### DATA FOR PROCESSING
Segment Open

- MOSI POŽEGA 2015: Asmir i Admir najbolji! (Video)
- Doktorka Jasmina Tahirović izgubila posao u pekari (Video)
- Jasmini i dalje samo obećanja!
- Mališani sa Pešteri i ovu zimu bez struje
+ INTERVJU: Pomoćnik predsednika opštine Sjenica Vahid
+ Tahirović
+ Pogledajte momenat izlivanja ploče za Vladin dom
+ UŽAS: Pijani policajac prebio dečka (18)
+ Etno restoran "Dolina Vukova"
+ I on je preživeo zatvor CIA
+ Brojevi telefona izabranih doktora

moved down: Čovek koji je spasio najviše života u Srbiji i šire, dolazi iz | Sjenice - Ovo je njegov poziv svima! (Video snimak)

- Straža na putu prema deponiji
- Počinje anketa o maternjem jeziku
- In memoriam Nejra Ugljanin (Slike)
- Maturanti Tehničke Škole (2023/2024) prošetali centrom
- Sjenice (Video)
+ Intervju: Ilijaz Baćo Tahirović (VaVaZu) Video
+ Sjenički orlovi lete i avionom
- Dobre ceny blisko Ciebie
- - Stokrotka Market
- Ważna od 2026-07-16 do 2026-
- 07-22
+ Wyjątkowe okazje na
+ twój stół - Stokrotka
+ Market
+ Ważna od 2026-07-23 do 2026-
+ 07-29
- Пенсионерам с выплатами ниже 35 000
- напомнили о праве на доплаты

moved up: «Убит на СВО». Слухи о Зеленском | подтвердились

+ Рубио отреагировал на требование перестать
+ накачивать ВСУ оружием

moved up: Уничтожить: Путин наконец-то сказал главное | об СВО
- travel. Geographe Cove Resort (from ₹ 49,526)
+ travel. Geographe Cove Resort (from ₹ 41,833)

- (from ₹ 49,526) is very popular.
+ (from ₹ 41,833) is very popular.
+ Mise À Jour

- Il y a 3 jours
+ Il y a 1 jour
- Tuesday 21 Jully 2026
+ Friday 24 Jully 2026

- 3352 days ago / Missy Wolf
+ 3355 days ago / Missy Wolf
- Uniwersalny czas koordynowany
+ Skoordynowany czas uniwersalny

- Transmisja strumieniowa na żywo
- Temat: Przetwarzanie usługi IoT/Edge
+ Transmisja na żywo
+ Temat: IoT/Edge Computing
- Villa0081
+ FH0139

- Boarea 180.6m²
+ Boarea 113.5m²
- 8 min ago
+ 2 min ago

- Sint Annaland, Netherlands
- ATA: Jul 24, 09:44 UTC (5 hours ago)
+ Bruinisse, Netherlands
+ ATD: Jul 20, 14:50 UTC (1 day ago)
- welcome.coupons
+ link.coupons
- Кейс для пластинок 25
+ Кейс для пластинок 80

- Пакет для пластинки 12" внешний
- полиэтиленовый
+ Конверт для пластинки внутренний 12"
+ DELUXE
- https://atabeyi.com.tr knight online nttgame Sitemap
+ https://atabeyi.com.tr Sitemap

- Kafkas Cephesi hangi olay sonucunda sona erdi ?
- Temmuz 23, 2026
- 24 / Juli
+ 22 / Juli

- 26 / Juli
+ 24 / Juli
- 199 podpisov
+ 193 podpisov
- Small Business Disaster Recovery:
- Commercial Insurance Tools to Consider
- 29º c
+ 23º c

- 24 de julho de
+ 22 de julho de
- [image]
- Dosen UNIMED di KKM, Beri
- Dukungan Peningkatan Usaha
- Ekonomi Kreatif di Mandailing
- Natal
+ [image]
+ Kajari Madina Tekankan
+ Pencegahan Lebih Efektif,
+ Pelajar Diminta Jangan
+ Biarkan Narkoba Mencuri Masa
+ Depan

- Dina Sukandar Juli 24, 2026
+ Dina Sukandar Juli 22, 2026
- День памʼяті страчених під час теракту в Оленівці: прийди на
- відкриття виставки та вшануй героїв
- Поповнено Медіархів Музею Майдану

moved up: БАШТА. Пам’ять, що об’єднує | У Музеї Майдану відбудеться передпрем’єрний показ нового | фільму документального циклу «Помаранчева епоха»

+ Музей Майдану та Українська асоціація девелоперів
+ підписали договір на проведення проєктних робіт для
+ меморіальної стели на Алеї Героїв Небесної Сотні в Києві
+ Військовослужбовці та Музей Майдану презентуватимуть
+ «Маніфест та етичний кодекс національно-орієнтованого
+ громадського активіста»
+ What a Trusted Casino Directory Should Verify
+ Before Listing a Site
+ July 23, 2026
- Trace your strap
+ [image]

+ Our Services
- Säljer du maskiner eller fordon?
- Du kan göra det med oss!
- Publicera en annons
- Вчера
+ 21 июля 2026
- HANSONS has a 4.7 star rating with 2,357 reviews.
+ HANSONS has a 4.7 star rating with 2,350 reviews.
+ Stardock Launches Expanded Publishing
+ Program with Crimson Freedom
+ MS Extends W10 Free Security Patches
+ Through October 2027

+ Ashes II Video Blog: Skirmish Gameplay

Segment Closed

### EXERCISE DETAILS
Write out word for word only the lines from the one with "Through October 2027" to the end of the material, both ends included.

### PROBLEM SOLUTION
+ Through October 2027

+ Ashes II Video Blog: Skirmish Gameplay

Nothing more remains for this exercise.